▸ **Assignment**
Search the records for "Zaklamp". Report every line where it occurs.

** Opening Information shown block **

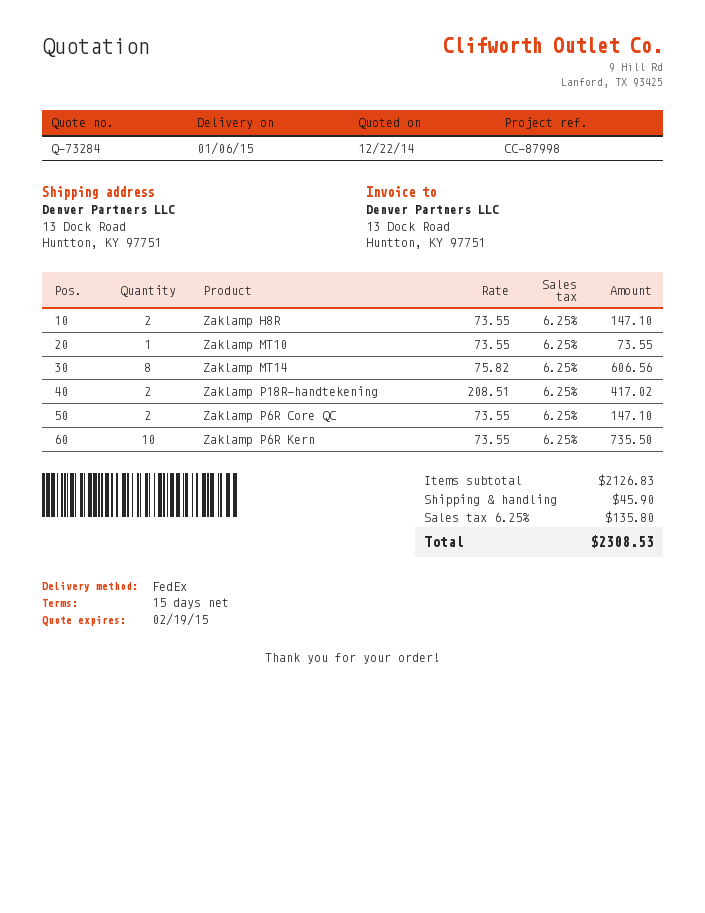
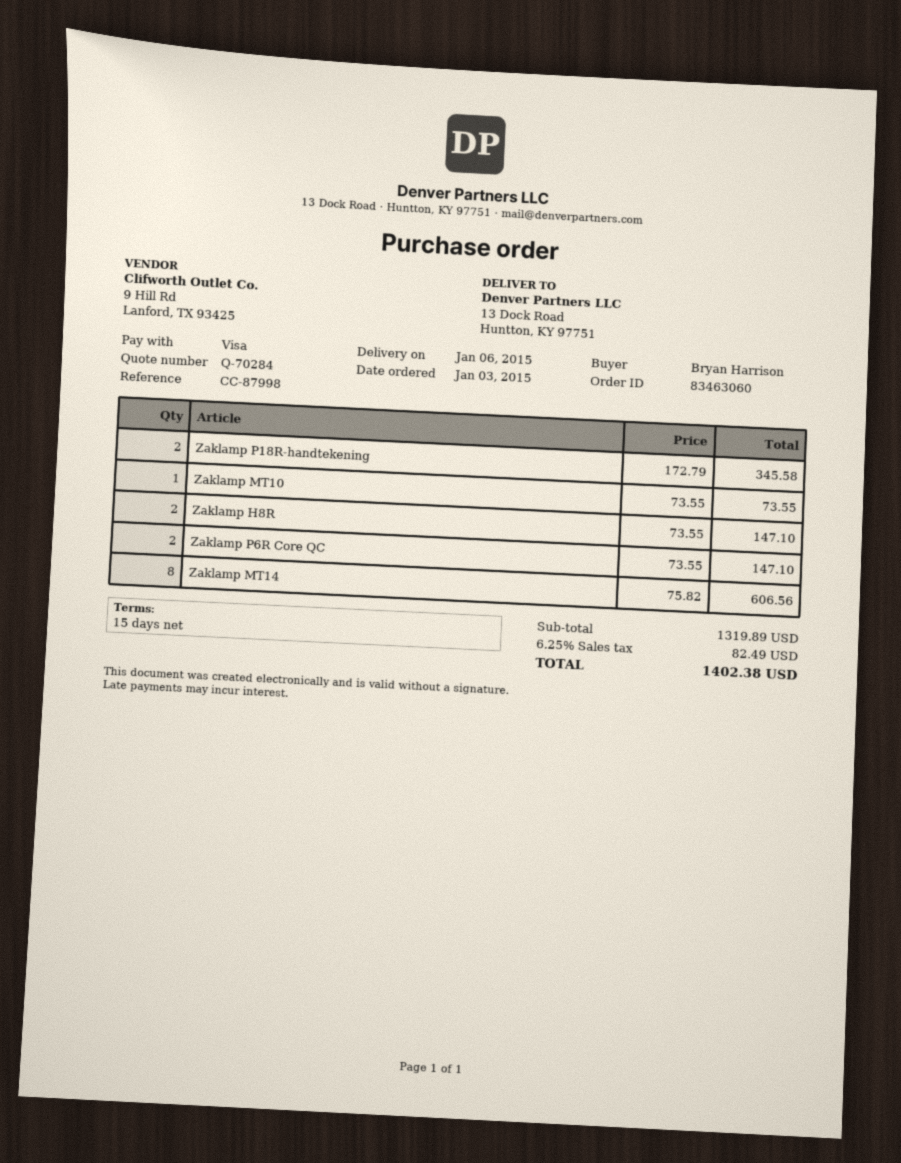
quote number: Q-73284 -> Q-70284
Zaklamp P18R-handtekening: 2 x 208.51 = 417.02 -> 2 x 172.79 = 345.58
Zaklamp P6R Kern: 10 x 73.55 = 735.50 -> none
subtotal: 2126.83 -> 1319.89
shipping: 45.90 -> none
tax: 6.25% = 135.80 -> 6.25% = 82.49
total: 2308.53 -> 1402.38

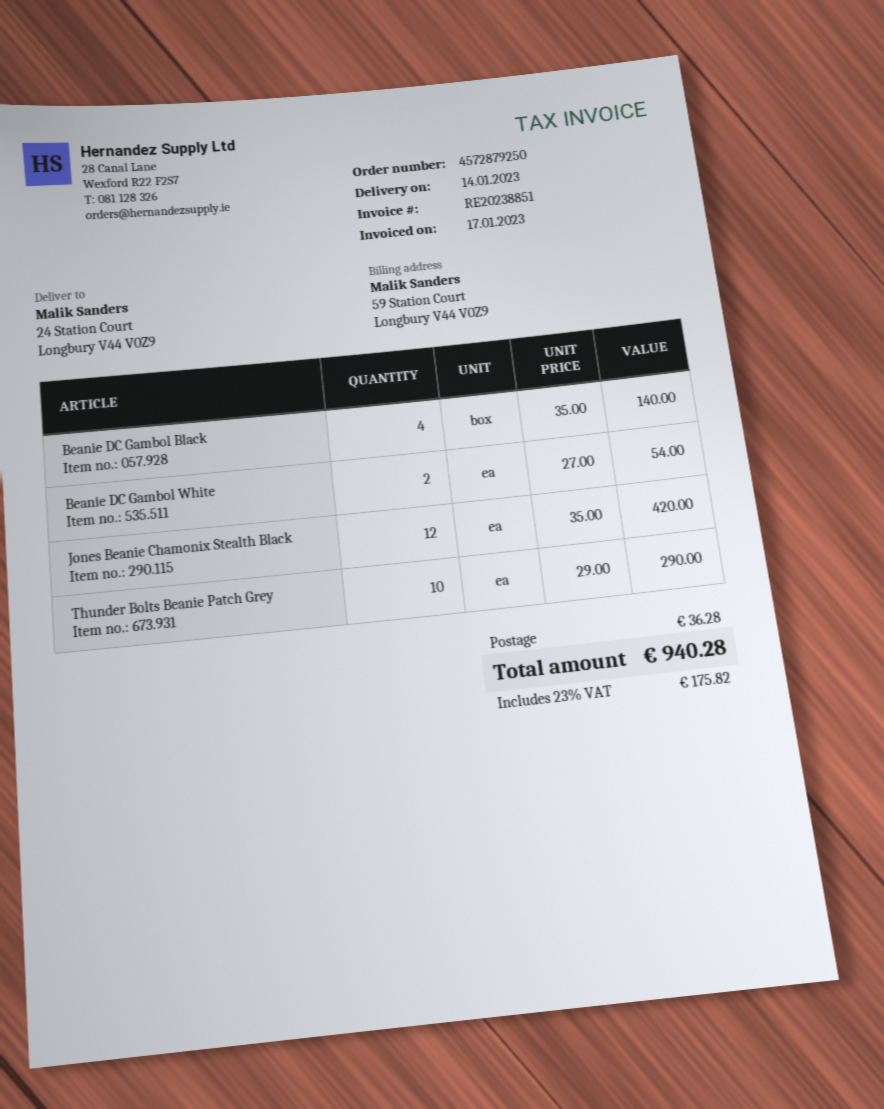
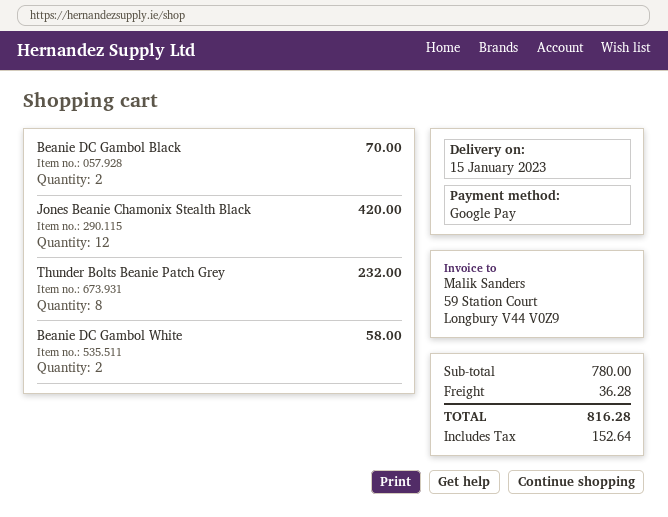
delivery date: 2023-01-14 -> 2023-01-15
Beanie DC Gambol Black: 4 for 140.00 -> 2 for 70.00
Beanie DC Gambol White: 2 for 54.00 -> 2 for 58.00
Thunder Bolts Beanie Patch Grey: 10 for 290.00 -> 8 for 232.00
tax: 175.82 -> 152.64
total: 940.28 -> 816.28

** Closing Information shown block **

▸ **Your solution**
Zaklamp P18R-handtekening: 2 x 208.51 = 417.02 -> 2 x 172.79 = 345.58
Zaklamp P6R Kern: 10 x 73.55 = 735.50 -> none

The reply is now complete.